I think he's talking about someone cheating by adjusting the clock. Ie, start the game, play through until just about the end, then set your clock backwards to the moment just after you started the game, then complete the level. I think you effectively block this one pretty easily using alarms. GM alarms operate in room_speed ticks (steps) so use those to count your seconds rather than calculating elapsed time from the system clock. For example, do alarm[10] = room_speed; to count a single second, or just add 1/room_speed for every step in the game to county seconds. That should give you a real count on playing time.
Or if you want to DETECT time adjustments, then do something like that as well -- track the number of seconds using alarms or steps, then when you're done, calculate the elapsed time on the system clock. Compared this elapsed time to the number of seconds you tracked with alarms or steps. Allow a small grace period and flag cheating when there is a notable discrepancy. The one issue with this is if the game is paused -- for example, on a mobile device, if you switch to another app and then come back.
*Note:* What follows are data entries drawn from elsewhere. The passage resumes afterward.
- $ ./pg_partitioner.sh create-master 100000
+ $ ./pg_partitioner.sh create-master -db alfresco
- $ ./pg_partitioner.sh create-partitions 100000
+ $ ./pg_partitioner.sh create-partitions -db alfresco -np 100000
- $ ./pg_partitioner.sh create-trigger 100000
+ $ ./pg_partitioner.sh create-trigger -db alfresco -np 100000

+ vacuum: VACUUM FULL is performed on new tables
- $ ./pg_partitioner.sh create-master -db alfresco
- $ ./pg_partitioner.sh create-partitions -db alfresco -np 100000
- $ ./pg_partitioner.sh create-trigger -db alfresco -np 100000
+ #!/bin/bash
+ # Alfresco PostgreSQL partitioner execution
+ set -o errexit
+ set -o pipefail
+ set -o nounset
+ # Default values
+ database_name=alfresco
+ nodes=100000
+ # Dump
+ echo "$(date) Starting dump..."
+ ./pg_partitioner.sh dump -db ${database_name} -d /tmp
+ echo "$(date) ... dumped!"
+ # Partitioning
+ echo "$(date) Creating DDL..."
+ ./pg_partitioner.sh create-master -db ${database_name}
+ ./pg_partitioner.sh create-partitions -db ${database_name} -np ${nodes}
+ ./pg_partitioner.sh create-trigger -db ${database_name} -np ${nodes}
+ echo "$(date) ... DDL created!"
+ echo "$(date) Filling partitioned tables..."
If you're talking about running on the PC and someone at runtime is hacking your speed to make it something that would not be allowed, Yal's solution is a good one -- basically figure out the quickest it could theoretically be completed and call them a cheater if they somehow went faster than that.
To help prevent cheating by hacking your save or ini files, don't use ini file for anything important. Instead use ds_map_secure_save and ds_map_secure_load to save and load your game status or save games. They work well, and well not insanely secure they will stop almost everyone from hacking save game data. This is also minimal effort to implement.
Oh yeah, to help prevent fraudulent IAP purchases -- make sure the user clicked your IAP buy button before a purchase is registered.